Reputacja: 1 Gladin ma wspaniałą reputacjęGladin ma wspaniałą reputacjęGladin ma wspaniałą reputacjęGladin ma wspaniałą reputacjęGladin ma wspaniałą reputacjęGladin ma wspaniałą reputacjęGladin ma wspaniałą reputacjęGladin ma wspaniałą reputacjęGladin ma wspaniałą reputacjęGladin ma wspaniałą reputacjęGladin ma wspaniałą reputację
Wolken nie ma takiej wiedzy, jak reszta. Żaden z was póki co nie drążył tematu, a Bladin sam z siebie się z wiedzą nie wyrywa. Wolken wie o trzech księżycach, a Marval nie wiem, czy o nich wie. A ja nie wiem, co Campo Viejo wie o sesji, a czego nie wie Tak samo Bladin nie wie, co wiedzą Ci dwaj, a czego nie powiedzieli. Gdzieś tam wcześniej pisałem, że Bladin nie całkiem im ufa, więc tego typu rozmowy pozostawia pozostałym.

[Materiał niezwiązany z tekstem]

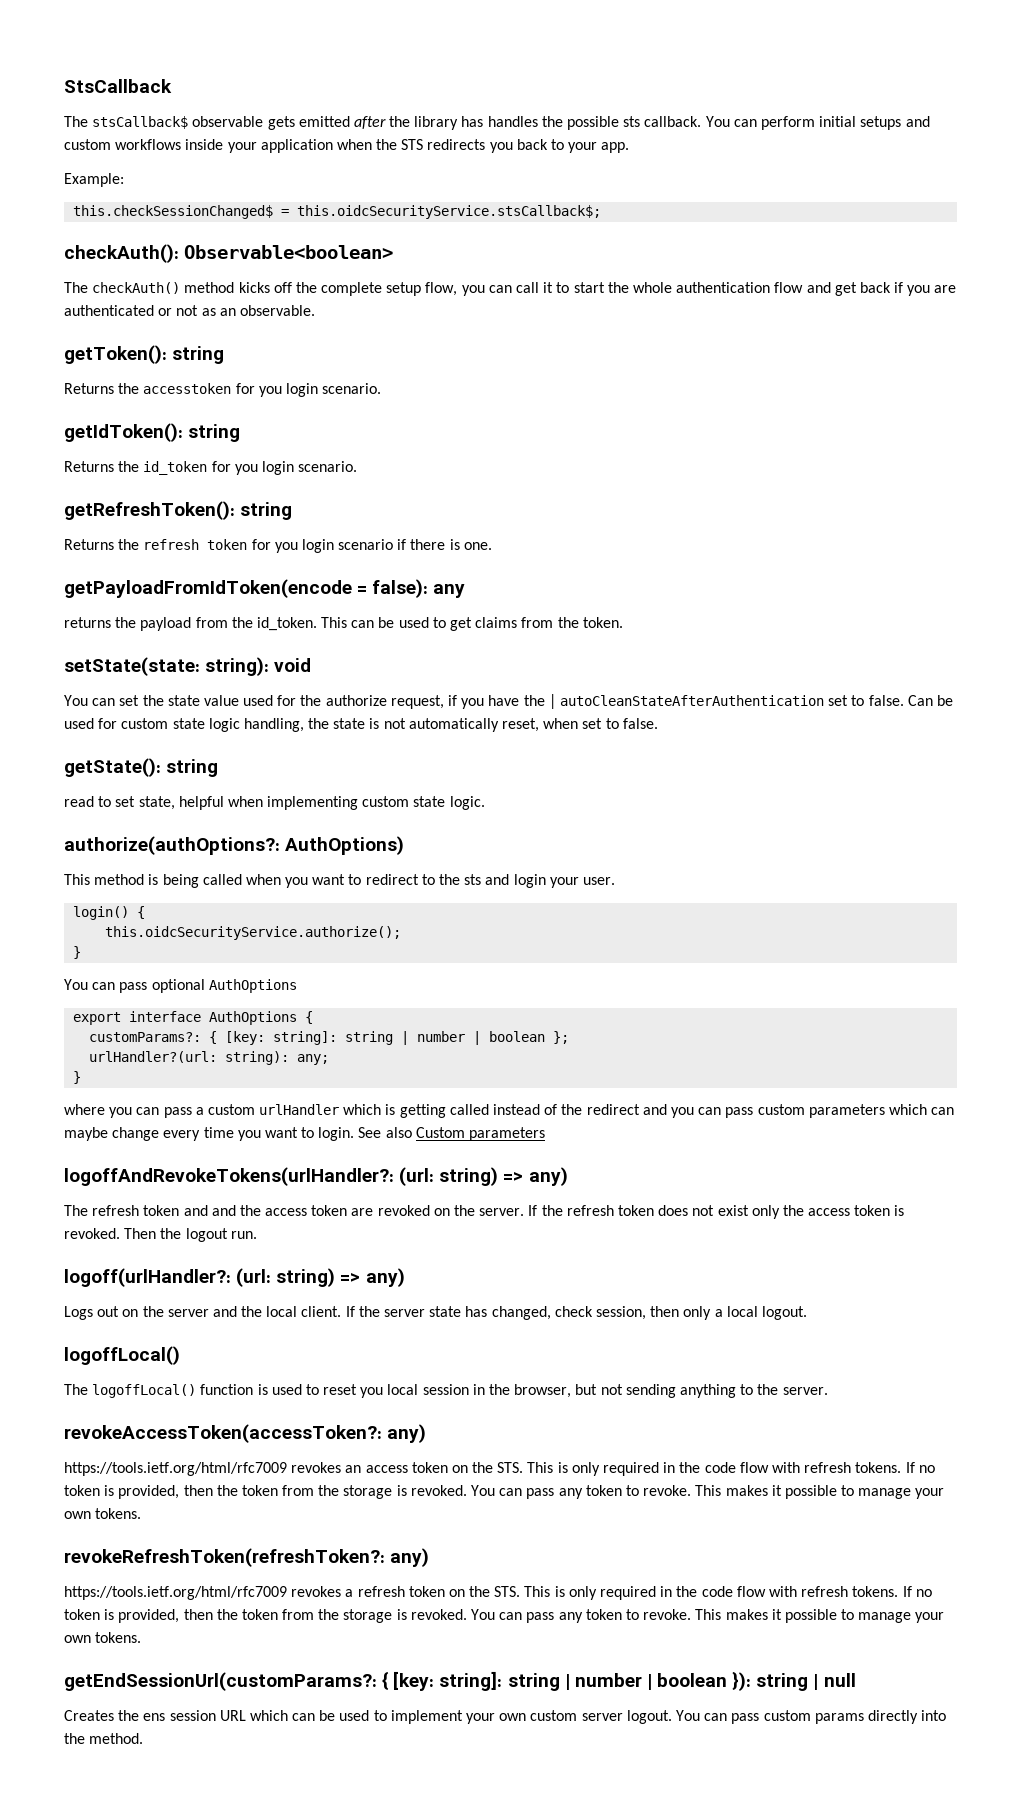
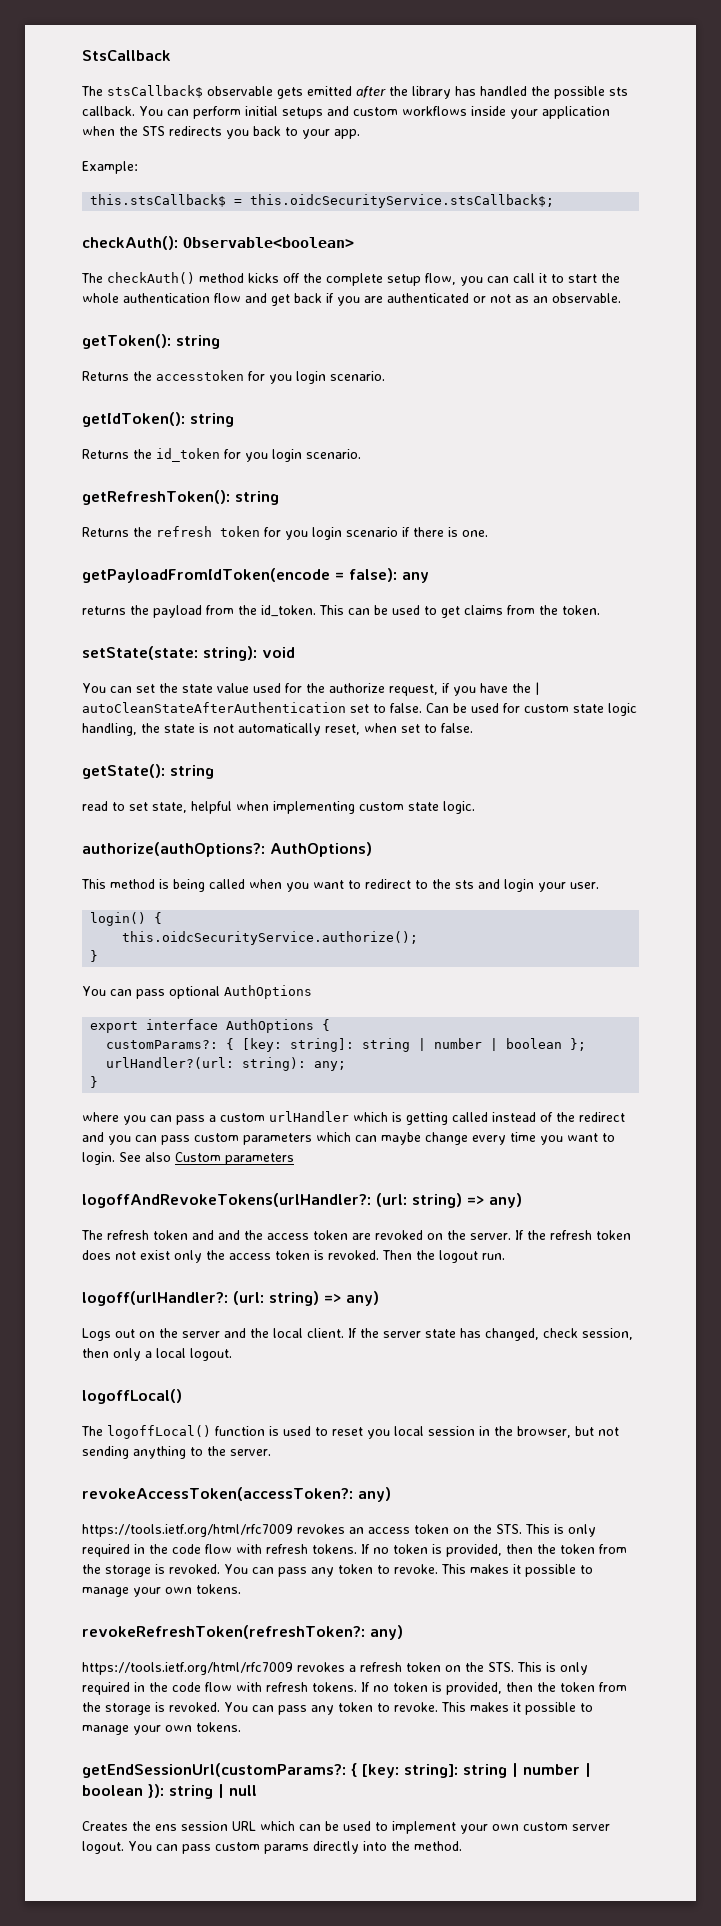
[487,116,538,127] handles -> [480,86,527,96] handled
[73,205,274,219] this.checkSessionChanged$ -> [90,194,227,207] this.stsCallback$

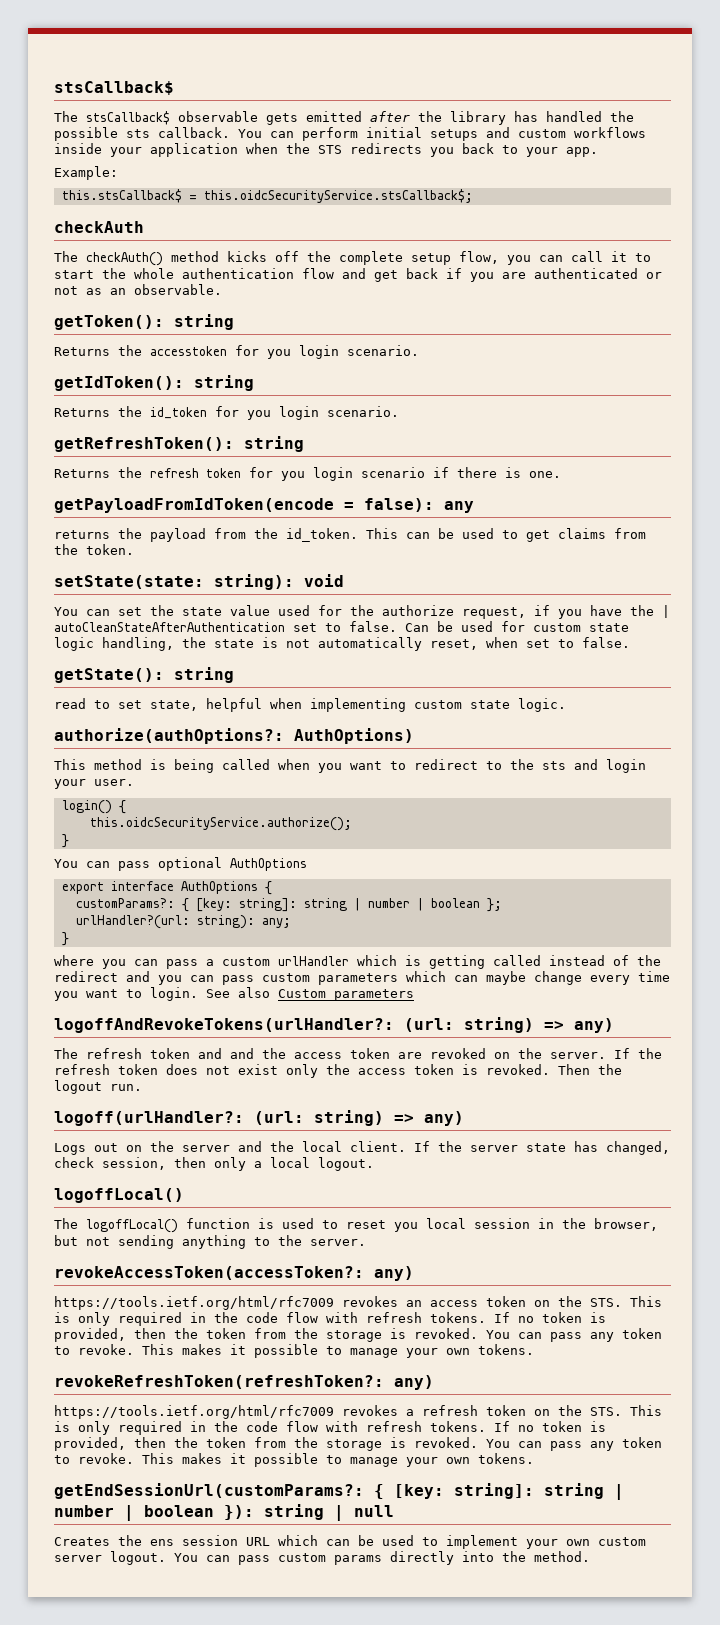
[82,50,171,61] StsCallback -> [54,81,174,95] stsCallback$
[82,236,354,250] checkAuth(): Observable<boolean> -> [54,221,144,233] checkAuth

Dla klarowności, CV, co wiesz o sesji?

Wyruszyliśmy ścigać złodziejkę świętego naszyjnika (bez jakichkolwiek mocy, ale niby noszonego kiedyś przez Sigmara) z Wolfenburga (Bladin dołączył ciut później). Złodziejkę ścigaliśmy do Talabheim, potem do Altdorfu, potem do Nuln. Po drodze spotkaliśmy Celestiuma, który nasłał nas na kultystów, których zabiliśmy. Widzieliśmy też 3 księżyce i nie wiemy, co to znaczy.

W Nuln dopadliśmy zdrajcę Marcusa, który początkowo też z nami ścigał Katrinę (złodziejkę), a potem zdradził resztę (gracz odpuścił i stąd wkroczyłem ja z Bladinem). Marcus zdaje się służył jakiemuś kultowi, trochę go potorturowaliśmy. Potem znaleźliśmy jakąś żyjącą mumię, która dychała prochem, ale ją przejeli sygmaryci. Potem przez kanały dopadliśmy kultystów i ich pobiliśmy. W międzyczasie MG postanowił zignorować nasze rzuty na wytrzymałość i zaraził nas plagę uznając, że za dobrze się bawimy w Nuln i aby nas wykurzyć skasował nam po jednym PPku.

Na do widzenia dostaliśmy też proroctwo, którego treść jest w poście otwierającym trzeci rozdział. Mieliśmy też sny, ale te już znasz sam.

To wiedza dla CV. Co do Marvala, to nie wiem ile z tego wie.